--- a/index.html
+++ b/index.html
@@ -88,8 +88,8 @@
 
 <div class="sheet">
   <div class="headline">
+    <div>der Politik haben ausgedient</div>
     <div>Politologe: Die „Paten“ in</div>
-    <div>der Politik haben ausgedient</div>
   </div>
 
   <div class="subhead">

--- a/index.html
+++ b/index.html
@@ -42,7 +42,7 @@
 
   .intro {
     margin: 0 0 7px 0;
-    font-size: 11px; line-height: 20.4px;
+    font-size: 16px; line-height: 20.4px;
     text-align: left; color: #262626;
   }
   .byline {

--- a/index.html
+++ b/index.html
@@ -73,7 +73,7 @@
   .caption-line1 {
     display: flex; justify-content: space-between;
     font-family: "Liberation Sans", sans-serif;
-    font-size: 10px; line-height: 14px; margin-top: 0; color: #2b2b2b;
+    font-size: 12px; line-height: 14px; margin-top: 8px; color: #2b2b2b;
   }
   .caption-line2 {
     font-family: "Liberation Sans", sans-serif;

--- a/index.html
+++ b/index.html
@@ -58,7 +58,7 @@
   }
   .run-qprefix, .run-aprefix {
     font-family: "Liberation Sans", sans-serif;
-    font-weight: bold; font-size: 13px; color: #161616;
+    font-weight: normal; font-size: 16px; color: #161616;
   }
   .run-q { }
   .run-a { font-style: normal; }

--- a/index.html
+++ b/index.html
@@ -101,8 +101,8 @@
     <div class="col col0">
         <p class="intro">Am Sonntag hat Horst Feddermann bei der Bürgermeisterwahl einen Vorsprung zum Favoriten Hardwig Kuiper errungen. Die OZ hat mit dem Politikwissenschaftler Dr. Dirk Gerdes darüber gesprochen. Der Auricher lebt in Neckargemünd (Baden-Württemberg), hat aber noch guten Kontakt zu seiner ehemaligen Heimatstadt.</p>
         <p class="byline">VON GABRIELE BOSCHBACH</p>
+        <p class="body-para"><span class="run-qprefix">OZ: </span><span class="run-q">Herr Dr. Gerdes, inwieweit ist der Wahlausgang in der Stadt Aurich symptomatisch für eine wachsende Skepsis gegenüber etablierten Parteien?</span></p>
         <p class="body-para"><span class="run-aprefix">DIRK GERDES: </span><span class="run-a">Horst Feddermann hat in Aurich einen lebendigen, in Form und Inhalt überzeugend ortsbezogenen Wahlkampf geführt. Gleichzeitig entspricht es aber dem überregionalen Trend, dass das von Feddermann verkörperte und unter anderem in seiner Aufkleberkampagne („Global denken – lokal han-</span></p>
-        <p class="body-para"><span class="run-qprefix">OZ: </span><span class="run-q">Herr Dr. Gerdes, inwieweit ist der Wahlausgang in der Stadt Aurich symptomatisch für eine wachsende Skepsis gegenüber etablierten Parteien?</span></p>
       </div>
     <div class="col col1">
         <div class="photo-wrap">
§
Activity —
The data must be printed verbatim, line by line.

Result for this exercise —
--- a/index.html
+++ b/index.html
@@ -88,8 +88,8 @@
 
 <div class="sheet">
   <div class="headline">
+    <div>der Politik haben ausgedient</div>
     <div>Politologe: Die „Paten“ in</div>
-    <div>der Politik haben ausgedient</div>
   </div>
 
   <div class="subhead">

--- a/index.html
+++ b/index.html
@@ -42,7 +42,7 @@
 
   .intro {
     margin: 0 0 7px 0;
-    font-size: 11px; line-height: 20.4px;
+    font-size: 16px; line-height: 20.4px;
     text-align: left; color: #262626;
   }
   .byline {

--- a/index.html
+++ b/index.html
@@ -73,7 +73,7 @@
   .caption-line1 {
     display: flex; justify-content: space-between;
     font-family: "Liberation Sans", sans-serif;
-    font-size: 10px; line-height: 14px; margin-top: 0; color: #2b2b2b;
+    font-size: 12px; line-height: 14px; margin-top: 8px; color: #2b2b2b;
   }
   .caption-line2 {
     font-family: "Liberation Sans", sans-serif;

--- a/index.html
+++ b/index.html
@@ -58,7 +58,7 @@
   }
   .run-qprefix, .run-aprefix {
     font-family: "Liberation Sans", sans-serif;
-    font-weight: bold; font-size: 13px; color: #161616;
+    font-weight: normal; font-size: 16px; color: #161616;
   }
   .run-q { }
   .run-a { font-style: normal; }

--- a/index.html
+++ b/index.html
@@ -101,8 +101,8 @@
     <div class="col col0">
         <p class="intro">Am Sonntag hat Horst Feddermann bei der Bürgermeisterwahl einen Vorsprung zum Favoriten Hardwig Kuiper errungen. Die OZ hat mit dem Politikwissenschaftler Dr. Dirk Gerdes darüber gesprochen. Der Auricher lebt in Neckargemünd (Baden-Württemberg), hat aber noch guten Kontakt zu seiner ehemaligen Heimatstadt.</p>
         <p class="byline">VON GABRIELE BOSCHBACH</p>
+        <p class="body-para"><span class="run-qprefix">OZ: </span><span class="run-q">Herr Dr. Gerdes, inwieweit ist der Wahlausgang in der Stadt Aurich symptomatisch für eine wachsende Skepsis gegenüber etablierten Parteien?</span></p>
         <p class="body-para"><span class="run-aprefix">DIRK GERDES: </span><span class="run-a">Horst Feddermann hat in Aurich einen lebendigen, in Form und Inhalt überzeugend ortsbezogenen Wahlkampf geführt. Gleichzeitig entspricht es aber dem überregionalen Trend, dass das von Feddermann verkörperte und unter anderem in seiner Aufkleberkampagne („Global denken – lokal han-</span></p>
-        <p class="body-para"><span class="run-qprefix">OZ: </span><span class="run-q">Herr Dr. Gerdes, inwieweit ist der Wahlausgang in der Stadt Aurich symptomatisch für eine wachsende Skepsis gegenüber etablierten Parteien?</span></p>
       </div>
     <div class="col col1">
         <div class="photo-wrap">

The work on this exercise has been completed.